Her expression and hair made this must-have. I wonder, in those pre-hairspray days, if the trick to styling ones hair this high was just a lot of teasing and bolstering with hair rats and other "stuffing"? Or what kinds of products were on the market back then to make sure every hair stayed where it was meant to stay? Whatever sorcery this lady is working over her coiffure, I think it looks wonderful (as you see me come to work tomorrow with a full Gibson girl wave).


Last but not least, this photo was the only non-studio portrait of the entire group-- not just the ones I bought, but the ones in the box, too. I think this is probably a dad (and a dandy of one, too!) posted on the front steps of his clapboard house with his two daughters. How about how tiny, tiny the daughter on the right is (look at that waist!), looking like a shrunk-down version of the healthier appearing daughter on the left. Maybe one was a pre-teen and the other an almost-adult? I can never tell with antique photos whether the subjects, in some cases, are adolescents or adults-- the grown-up clothing can camouflage age like nobody's business!
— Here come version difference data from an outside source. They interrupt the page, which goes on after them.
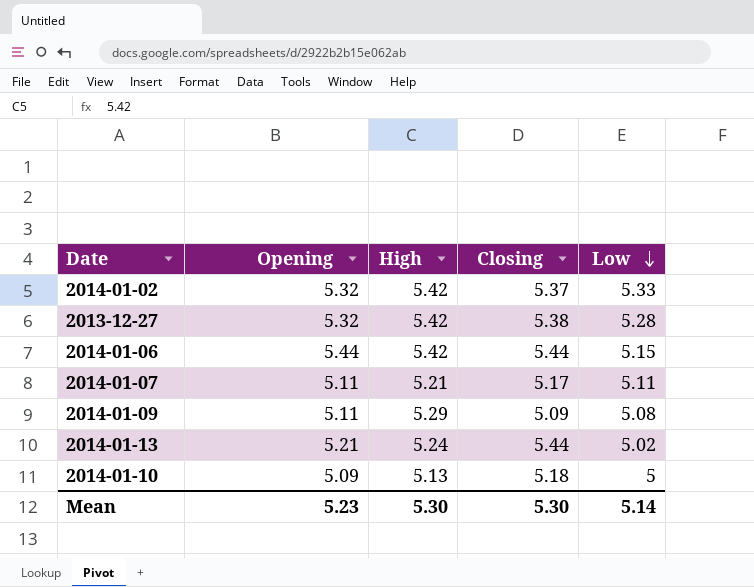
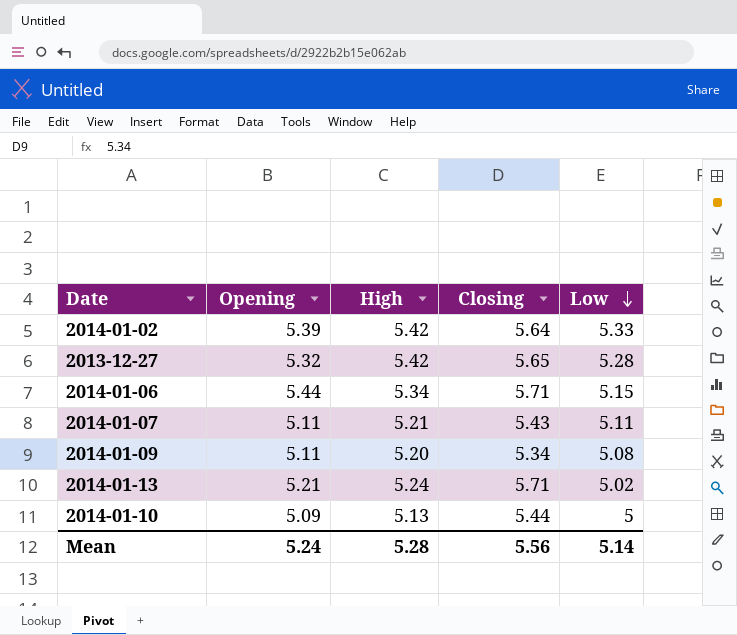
2014-01-02 | Opening: 5.32 -> 5.39
2014-01-02 | Closing: 5.37 -> 5.64
2013-12-27 | Closing: 5.38 -> 5.65
2014-01-06 | High: 5.42 -> 5.34
2014-01-06 | Closing: 5.44 -> 5.71
2014-01-07 | Closing: 5.17 -> 5.43
2014-01-09 | High: 5.29 -> 5.20
2014-01-09 | Closing: 5.09 -> 5.34
2014-01-13 | Closing: 5.44 -> 5.71
2014-01-10 | Closing: 5.18 -> 5.44
Mean | Opening: 5.23 -> 5.24
Mean | High: 5.30 -> 5.28
Mean | Closing: 5.30 -> 5.56

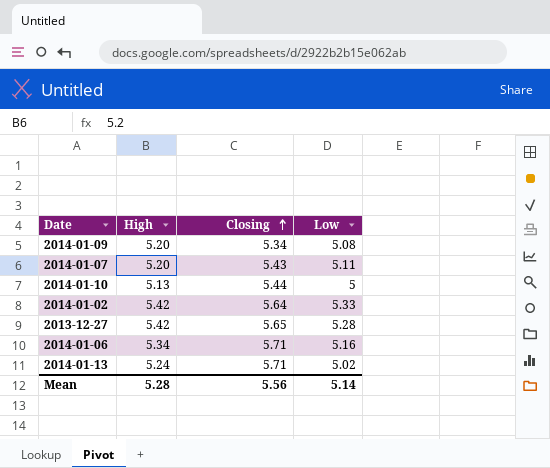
row order: Low descending -> Closing ascending
column Opening | position: 2 -> none
2014-01-07 | High: 5.21 -> 5.20
2014-01-06 | Low: 5.15 -> 5.16

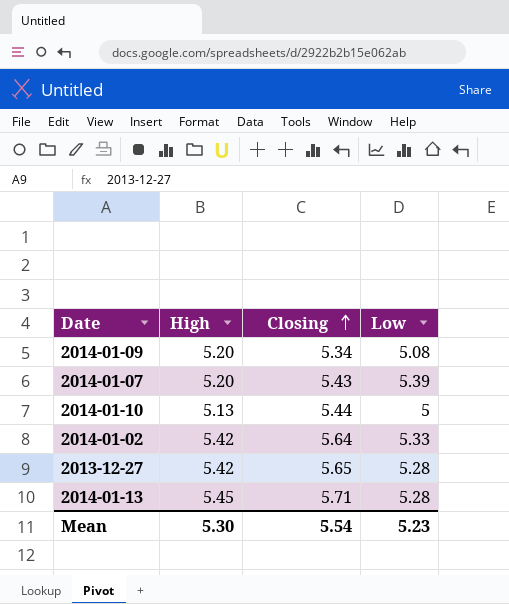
row 2014-01-06: 5.34 | 5.71 | 5.16 -> none
2014-01-07 | Low: 5.11 -> 5.39
2014-01-13 | High: 5.24 -> 5.45
2014-01-13 | Low: 5.02 -> 5.28
Mean | High: 5.28 -> 5.30
Mean | Closing: 5.56 -> 5.54
Mean | Low: 5.14 -> 5.23

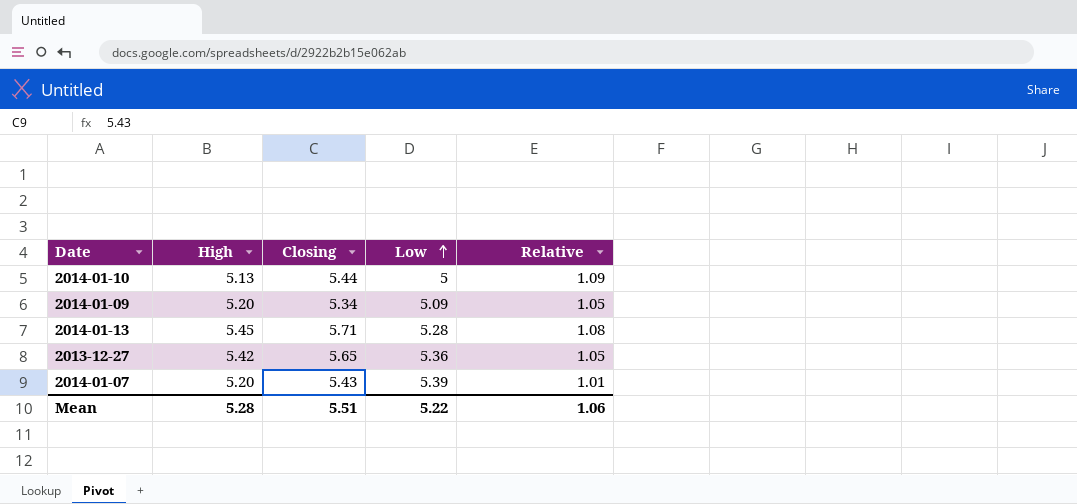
row order: Closing ascending -> Low ascending
column Relative | formula: none -> [Closing] / [Low]
row 2014-01-02: 5.42 | 5.64 | 5.33 -> none
2014-01-09 | Low: 5.08 -> 5.09
2013-12-27 | Low: 5.28 -> 5.36
Mean | High: 5.30 -> 5.28
Mean | Closing: 5.54 -> 5.51
Mean | Low: 5.23 -> 5.22

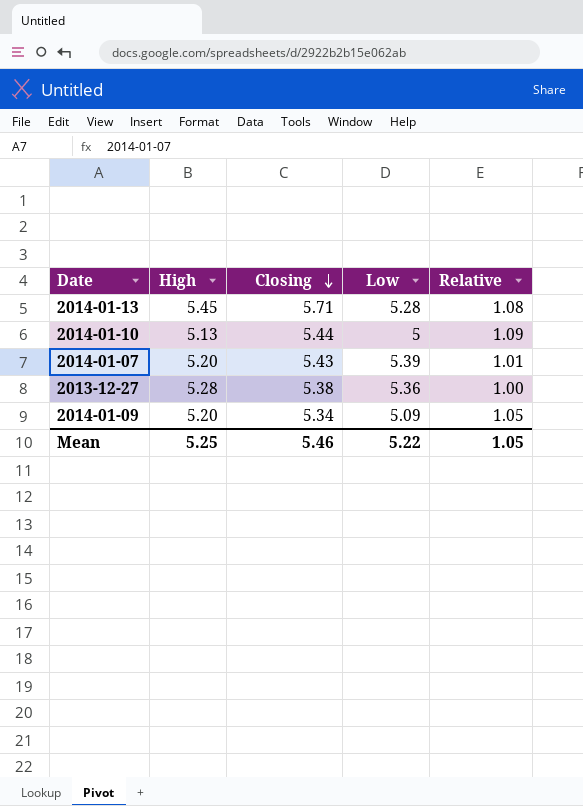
row order: Low ascending -> Closing descending
2013-12-27 | High: 5.42 -> 5.28
2013-12-27 | Closing: 5.65 -> 5.38
2013-12-27 | Relative: 1.05 -> 1.00
Mean | High: 5.28 -> 5.25
Mean | Closing: 5.51 -> 5.46
Mean | Relative: 1.06 -> 1.05

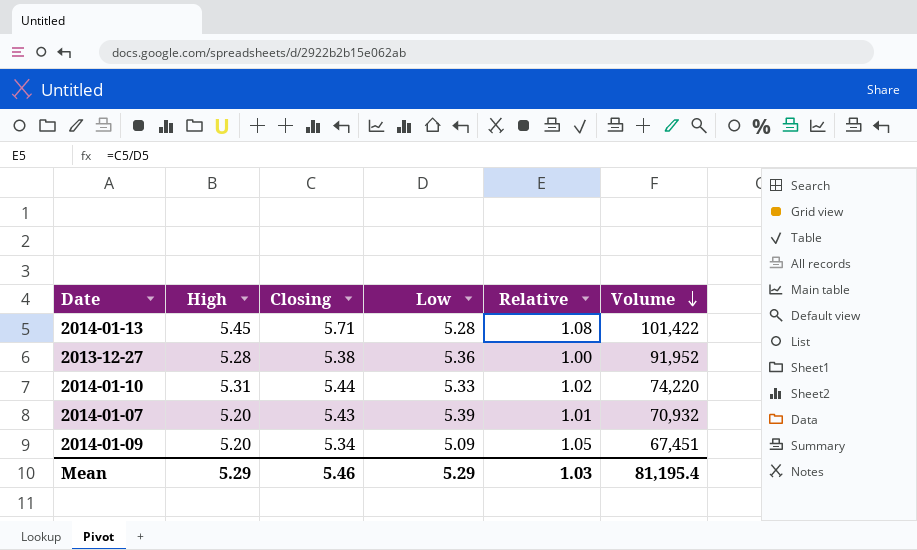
row order: Closing descending -> Volume descending
column Volume | position: none -> 6
2014-01-10 | High: 5.13 -> 5.31
2014-01-10 | Low: 5 -> 5.33
2014-01-10 | Relative: 1.09 -> 1.02
Mean | High: 5.25 -> 5.29
Mean | Low: 5.22 -> 5.29
Mean | Relative: 1.05 -> 1.03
Look at the details on their dresses...so many ruffles and flounces! And the dad's hat, mustache, suit, and boutonnière seem to reinforce my earlier identification of the gent as a dapper dresser.


There were a few more things I scooped up at the flea, but I'll have to tell you about them another day, I've prattled on long enough as it is! Anyway, I love these, and think they're a great addition to my photo collection, which is becoming more and more pre-1920 by the day!

What do you think? Which of these 19th century photographs is your favorite? Do you have any pictures of similar antiquity in your collection? What kinds of criteria do put vintage photographs through before you buy them? Let's talk!

That's all for today, but I'll catch you back here tomorrow with more vintage tips and quips. Have a great Tuesday! See you then.